Disseminating Critical Climate Information
Disseminating Critical Climate Information

Floods once considered rare are now routine in southern Africa

South Africa has declared a national disaster after weeks of relentless rain triggered deadly floods across the country’s northern provinces, killing at least 30 people and leaving thousands homeless.

Limpopo and Mpumalanga were among the hardest hit. Roads collapsed, bridges vanished, and entire communities were cut off as rivers burst their banks. The government says several other provinces have also suffered damage.

The floods have forced the evacuation of hundreds of tourists and park workers from South Africa’s famed Kruger National Park, where camps were submerged and access roads destroyed. Authorities estimate the damage in Limpopo alone at around $240m, with many homes washed away completely.

But South Africa is only part of a much wider crisis unfolding across southern Africa.

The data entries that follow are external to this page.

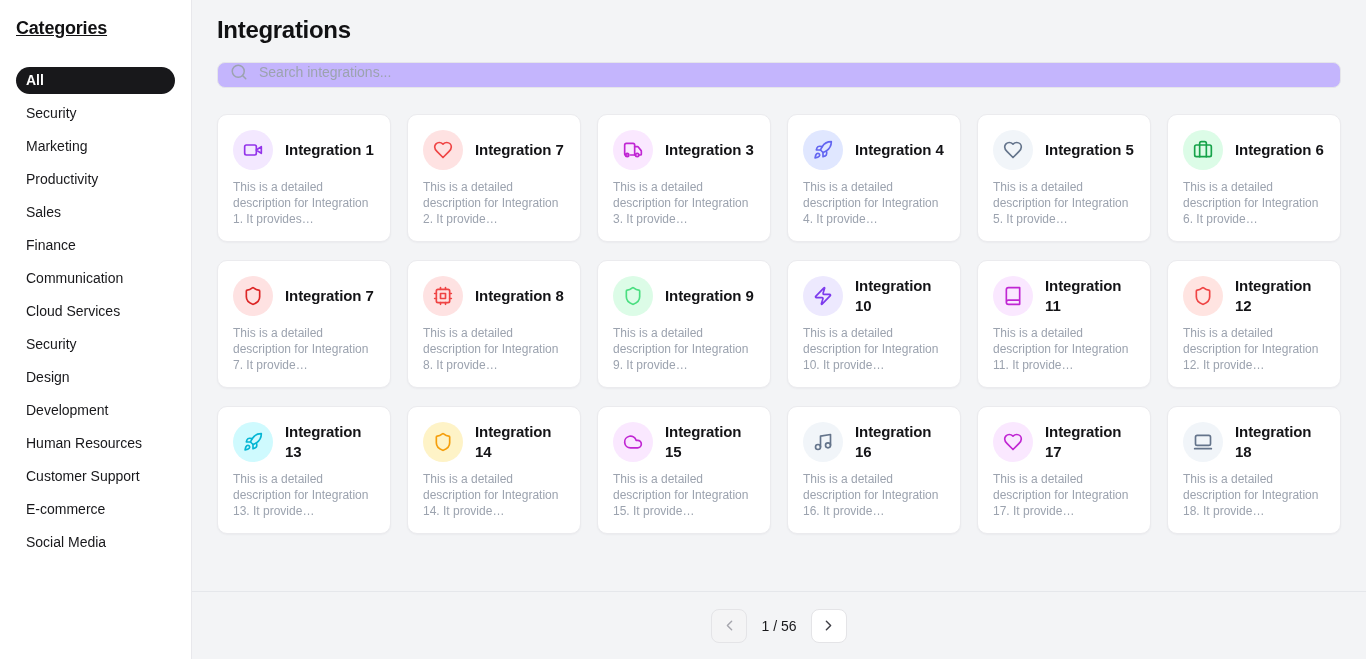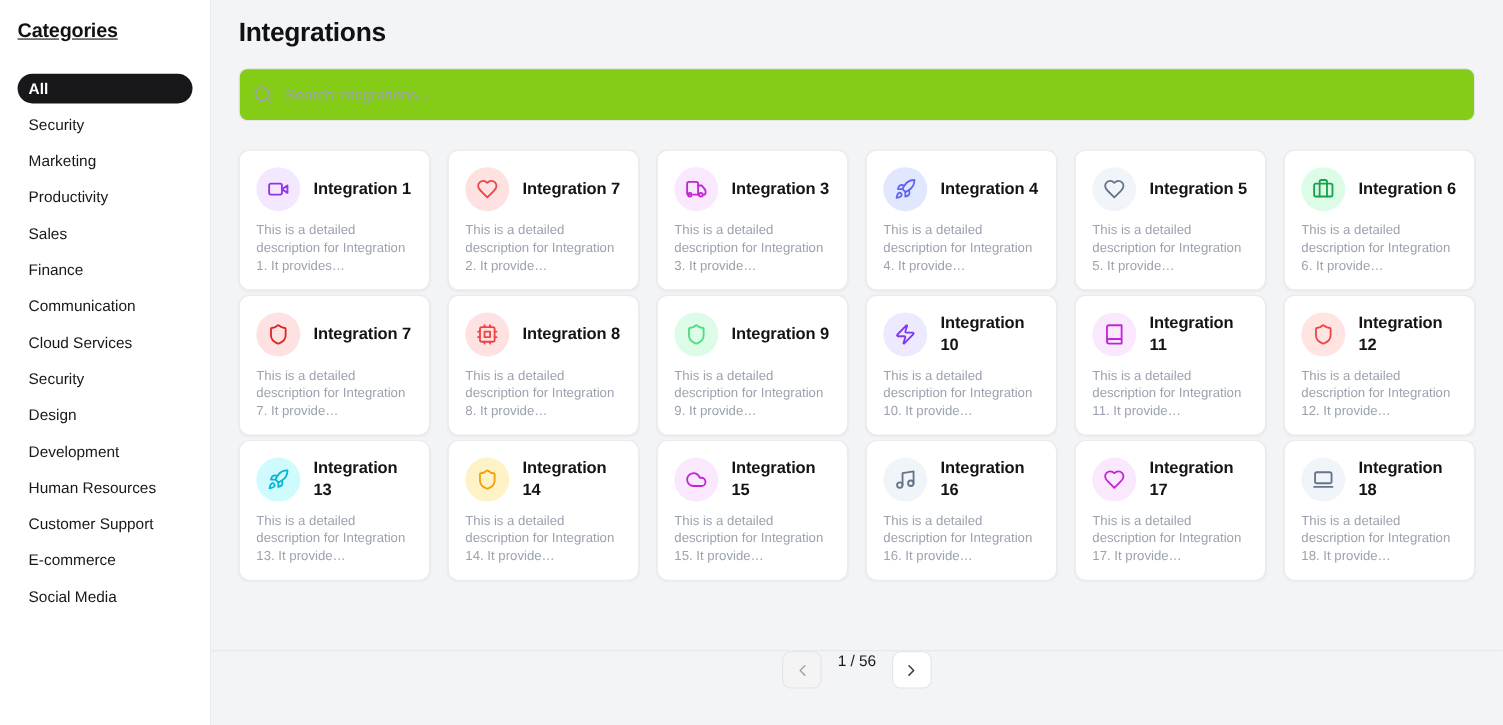"Search integrations..." .search-bar { align-items: center -> flex-start; background: #84cc16 -> #c4b5fd; height: 48px -> 26px }
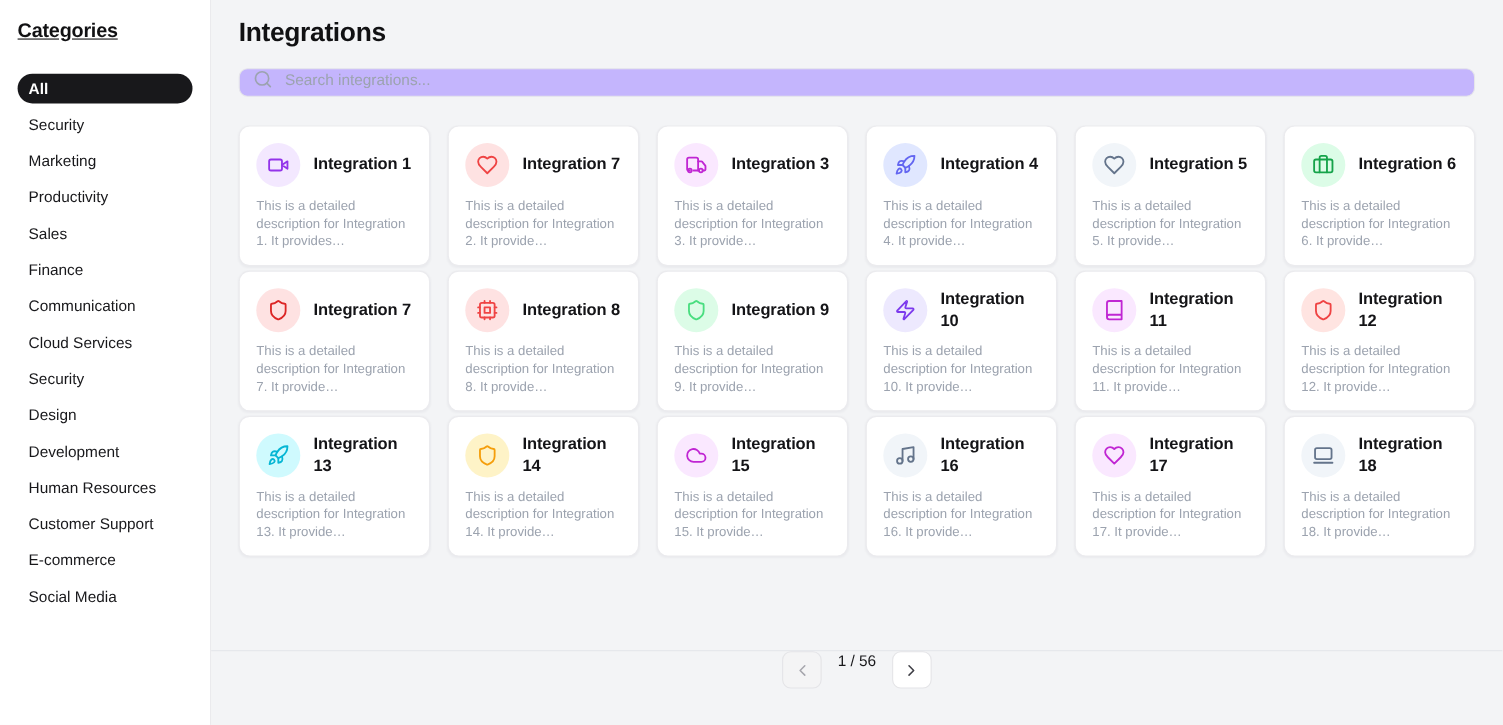"Integration 1" .grid { gap: 4px 16px -> 18px 16px }
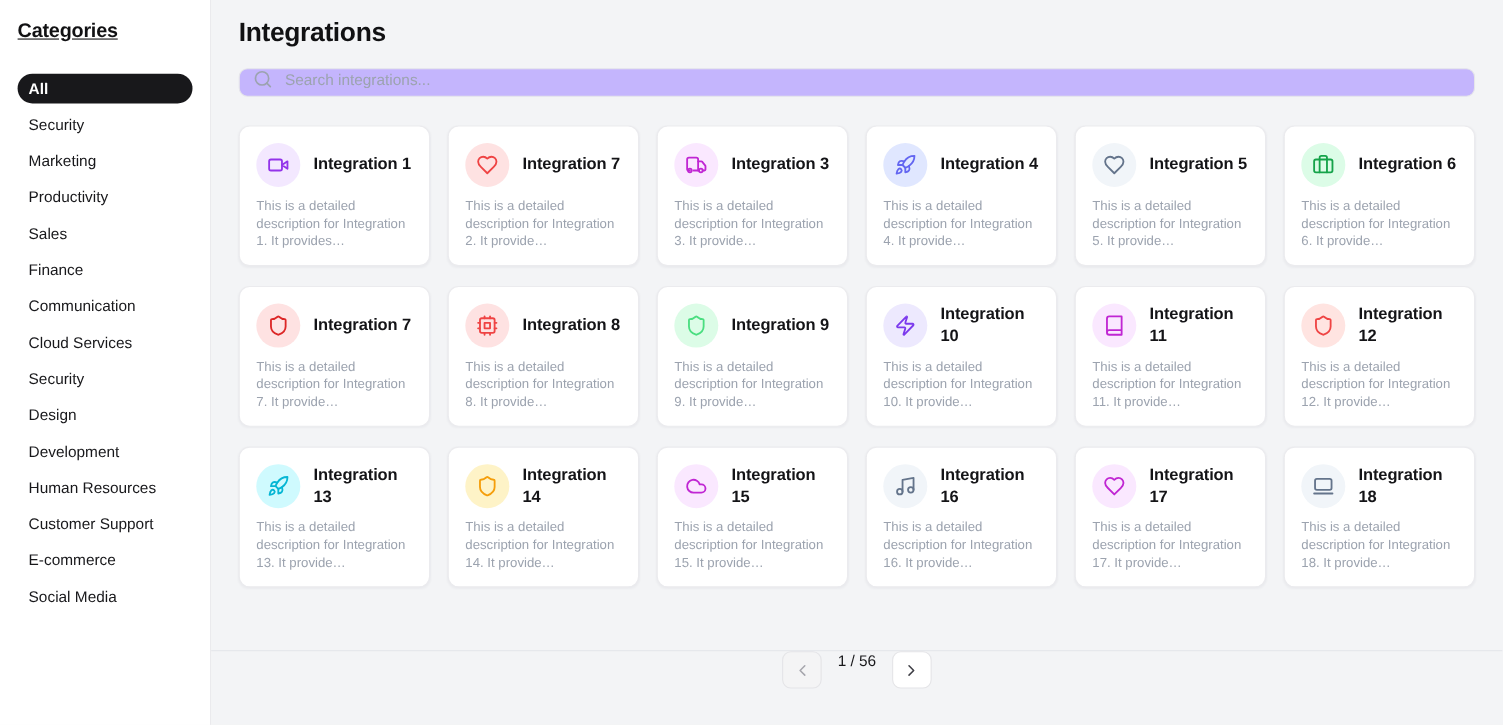"1 / 56" .pagination { align-items: none -> center }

From Mozambique to Zimbabwe, unusually intense rainfall has left more than 200 people dead since late December, according to humanitarian agencies. Thousands are sheltering in temporary camps. Farmland has been waterlogged. Health services are under strain.

Scientists say this was not just bad weather.

A year’s rain in days

A rapid analysis by World Weather Attribution, a global network of climate scientists, found that parts of southern Africa received more than a year’s worth of rain in just 10 days.

In some locations, up to 200mm of rain fell within days, overwhelming drainage systems and river basins. Researchers say extreme rainfall of this scale would normally be expected only once every 50 years.

But it is becoming more severe.

Observational data show that intense rainfall in southern Africa is now around 40% heavier than it was in pre-industrial times. Climate change, driven largely by fossil fuel emissions, is a key factor.

“We are seeing a clear shift towards more violent downpours,” said Dr Izidine Pinto, a climate scientist from Mozambique working at the Royal Netherlands Meteorological Institute.

“What would once have been a serious flood is now becoming a devastating event that communities are simply not equipped to handle.”

The rains were intensified by a weak La Niña event, which typically brings wetter conditions to the region. Scientists estimate that La Niña made the extreme rainfall about five times more likely, amplifying an already dangerous situation in a warmer atmosphere.

Infrastructure pushed beyond its limits

In Mozambique, nearly 5,000km of roads have been damaged, disrupting food supplies and access to medicines. Bridges have collapsed. Schools and health centres have been destroyed. Authorities say more than 75,000 people have been affected.

Zimbabwe has also reported widespread damage to transport infrastructure, while South Africa continues to search for missing residents, including children believed to have been swept away by floodwaters.

The scale of destruction has revived painful memories. More than 400 people died in floods in South Africa’s KwaZulu-Natal province in 2022, and over 100 were killed in the Eastern Cape the year after.

Yet scientists warn that what was once rare is becoming disturbingly familiar.

Climate crisis meets inequality

Africa contributes just 3 to 4% of global greenhouse gas emissions, according to the United Nations. Yet it remains one of the regions most exposed to climate extremes.

The latest floods have laid bare deep social vulnerabilities.

Across much of southern Africa, millions live in poorly planned settlements, often in flood-prone areas. In Mozambique, nearly 90% of homes are built from sun-dried earth, which dissolves after prolonged rain.

“When entire villages collapse, it’s not just a weather problem,” said Bernardino Nhantumbo of Mozambique’s National Institute of Meteorology. “It is a sign that our infrastructure is being tested by conditions it was never designed to survive.”

The World Health Organisation has warned of rising risks from waterborne and mosquito-borne diseases, as well as respiratory infections, following the floods. Disrupted clinics and damaged roads are making access to care even harder.

The modelling gap

Despite growing confidence that climate change is worsening extreme rainfall, scientists say Africa is being held back by a lack of locally developed climate models.

Most global climate models are built in Europe, the US and parts of Asia. They do not always capture African rainfall patterns accurately, limiting how precisely researchers can quantify climate impacts on the continent.

“That gap matters,” said Prof Friederike Otto of Imperial College London. “If Africa is on the frontline of climate impacts, it also needs to be at the centre of climate science.”

Researchers say better data, stronger early-warning systems and climate-resilient infrastructure are no longer optional. They are lifesaving necessities.

As southern Africa counts its dead and rebuilds shattered communities, the message from scientists is stark: without urgent climate action and serious investment in adaptation, disasters like this will keep coming — harder, faster and deadlier.